Overview of models

We have developed and applied a range of statistical and mechanistic models, which we used in our studies and are happy to share with others. We hope these models will be useful for fisheries research and management. The models are available for free non-commercial use, but please reference the original source (publications or this website).

Models for catch per unit effort (CPUE) standardisation

Scientific monitoring and artisanal, commercial or recreational fish catch data is often used to assess population status and trends, but such data are usually complex and require careful standardisation. There are several approaches that can be used for CPUE standardisation and we present three potential models of increasing complexity.

1. Generalized linear model (GLM) based standardisation
This model could be used for scientific monitoring or commercial catch data and applies GLM with Tweedie distribution to extract annual CPUE residuals. Here we apply the model for five common Lithuanian freshwater species.
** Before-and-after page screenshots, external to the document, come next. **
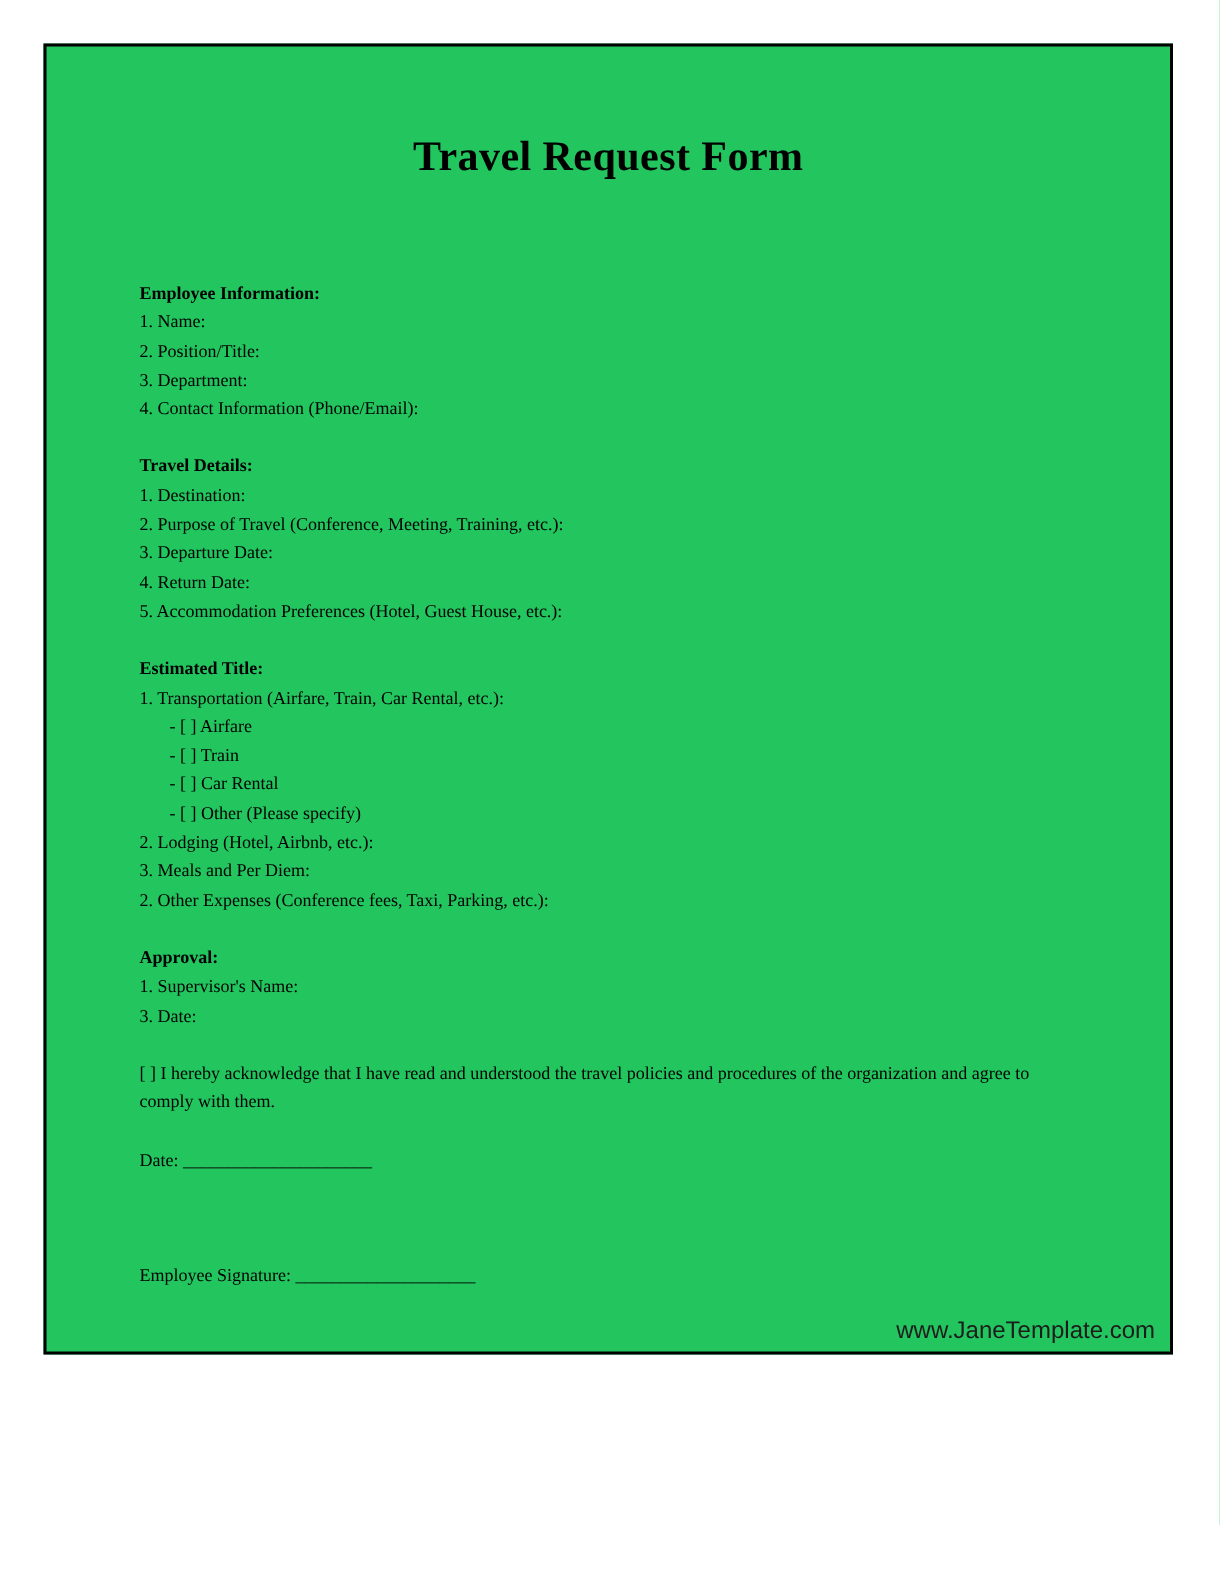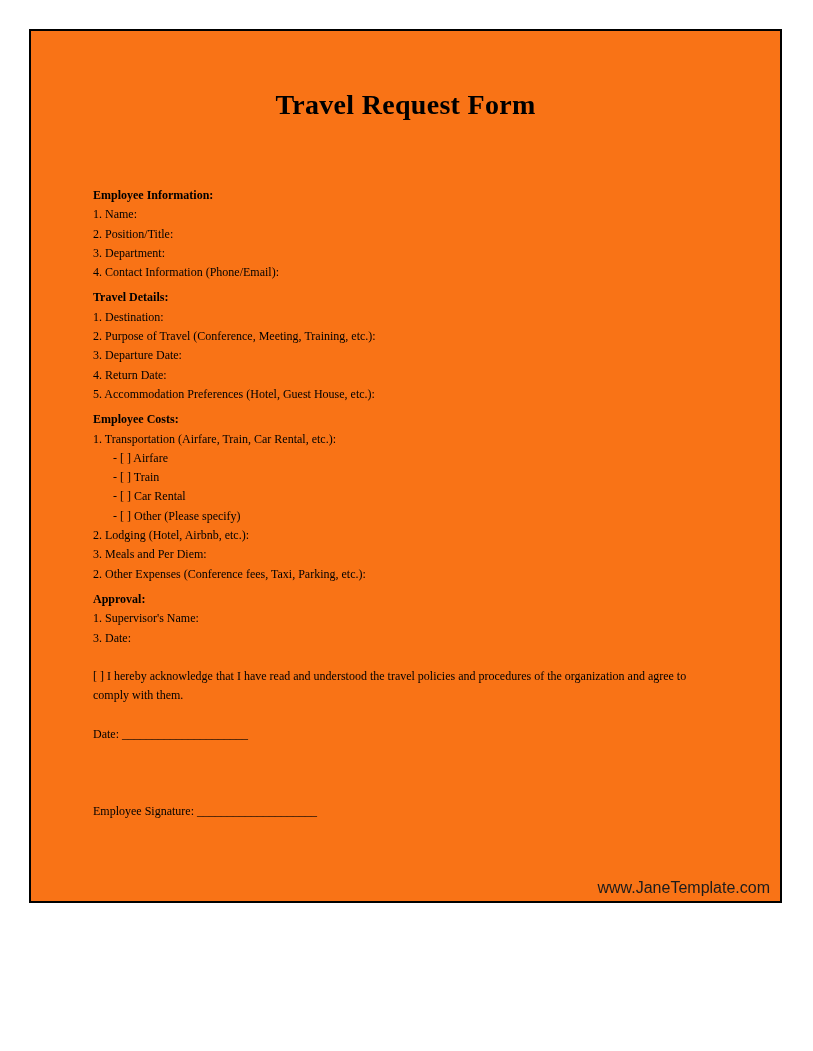--- a/index.html
+++ b/index.html
@@ -22,7 +22,7 @@
     height: 874px;
     border: 2px solid #000000;
     box-sizing: border-box;
-    background: #f97316;
+    background: #22c55e;
   }
   .doc-title {
     margin-top: 57px;

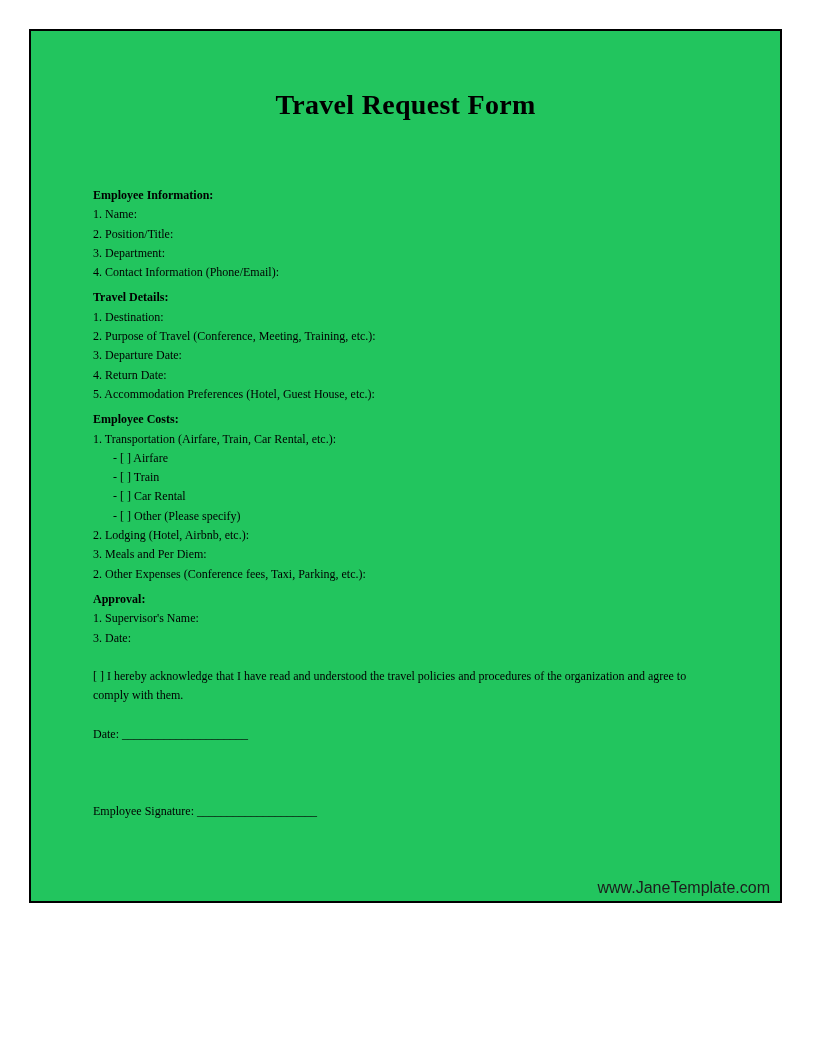--- a/index.html
+++ b/index.html
@@ -43,7 +43,7 @@
     font-weight: bold;
   }
   section {
-    margin-top: 6px;
+    margin-top: 19px;
   }
   section.sec-first {
     margin-top: 64px;

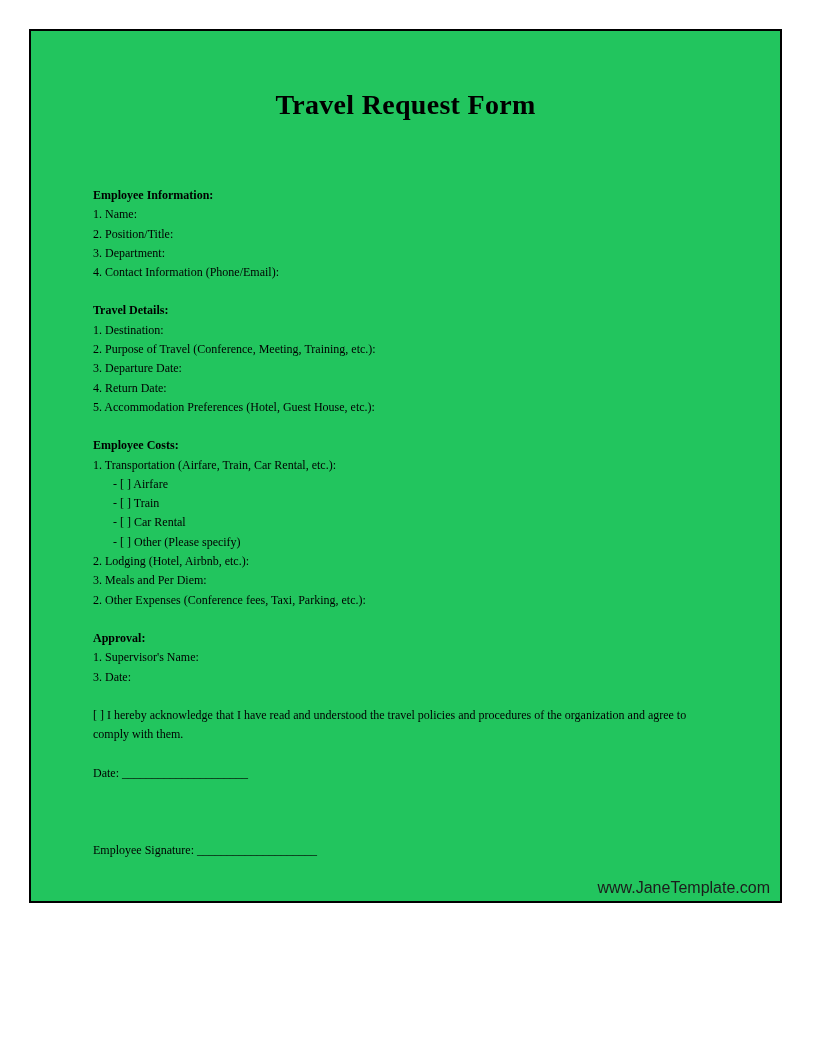--- a/index.html
+++ b/index.html
@@ -99,7 +99,7 @@
     </section>
 
     <section>
-      <div class="heading">Employee Costs:</div>
+      <div class="heading">Estimated Title:</div>
       <div class="line">1. Transportation (Airfare, Train, Car Rental, etc.):</div>
       <div class="line sub">- [ ] Airfare</div>
       <div class="line sub">- [ ] Train</div>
2. Zero inflated models for CPUE standardisation
If catch data has a lot of zero values, they will violate standard statistical model assumptions. For such data we need models (GLMs) with adjustments for zero inflation.

3. Bayesian model with INLA
This is a Bayesian model that account for autocorrelation in catches across time and space. This model uses approximate Bayesian inference, implemented in the INLA package.

Surplus production models for stock assessments

Surplus production (SP) models are commonly used to assess data-poor fish stocks and are based on time series of catches and population abundance index (such as standardised CPUE time series, from the models above). These models assume that fish population abundance depends on its regeneration rate, carrying capacity and catches. SP models have been successfully applied to many stocks and, despite their simple assumptions, often perform surprisingly well, assuming the population abundance and catch time series are reliable.

4. Understand SP models
This little model lets you explore key assumptions behind surplus production population models. See how sustainable yield will depend on population regeneration and fishing mortality rate. See how catching more fish sometimes can give you less long term yield.

5. Apply SP models with JABBA
JABBA is an advanced and user friendly surplus production modelling framework. Here you can learn about its application and explore five models adapted for five Lithuanian freshwater fish species or apply the codes for your own fish data.

Fish growth models

Fish growth and therefore body sizes are highly variable, as it depends on temperature, food availability and many other processes. Understanding and modelling how and why growth can change is therefore an important part of fisheries research.

6. Von-Bertalanffy growth
With this model you can explore Von-Bertalanffy function parameters and asses how well it fits your data. You can also visualise how variation in growth will make size classes indistinguishable as fish get older.

7. Temperature impacts on growth
Mechanistic life-history optimisation based model to assess how temperature driven changes in intake, metabolism and reproduction can affect growth. You can run this model in Excel or R.

8. Detecting growth changes
Bayesian model to estimate changes in growth parameters from a time series of age-length data. The model is applied to fish growth data from a nuclear power plant heated lake in Lithuania.

Machine learning models

Machine learning (ML) enables rapid analyses of large image and datasets and is an important step to facilitate citizen science driven data collection techniques. During our project we have developed two machine learning models for fish species and size identification.

9. ML for species identification
Here you can learn about our pipeline for machine learning based image classification tools. The pipeline has been applied to fish species identification, but could be used for any other images classes.

10. ML for fish size estimation
Information on fish sizes is very important for population management, but many citizen science or social media platforms do not collect it. We are also developing a model to identify fish sizes based on photos of anglers holding fish.

Satellite data analysis

Remote sensing and satellite data is now being collected on high temporal and spatial resolution. However, it is often challenging to access and process these data. We have developed some models and tools to aid with satellite based water surface temperature and optical (chlorophyll A) data acquisition and analysis.

11. Satellite based temperature data
This is a use friendly model and tool to extract and analyse satellite based water surface temperature observations from Google Earth engine. You will need a Google account and coordinates of your locations.

12. Satellite based optical (chlA) data
This tool will help you extract chlorophyll A data from satellite observations and apply a model to filter out unreliable data and estimate lake class.

Size based ecosystem models

Size based community and ecosystem models represent a powerful tool to explore potential outcomes of different fisheries management strategies, species interactions, climate change and a lot more. In this project we are developing a size based model for the Curonian lagoon ecosystem.

13. Sized based models for Curonian lagoon and Baltic Sea
Learn about the potential climate change impacts in the Baltic Sea, explore a basic Curonian lagoon model and understand key principles of size based modelling, as implemented in a R package mizer.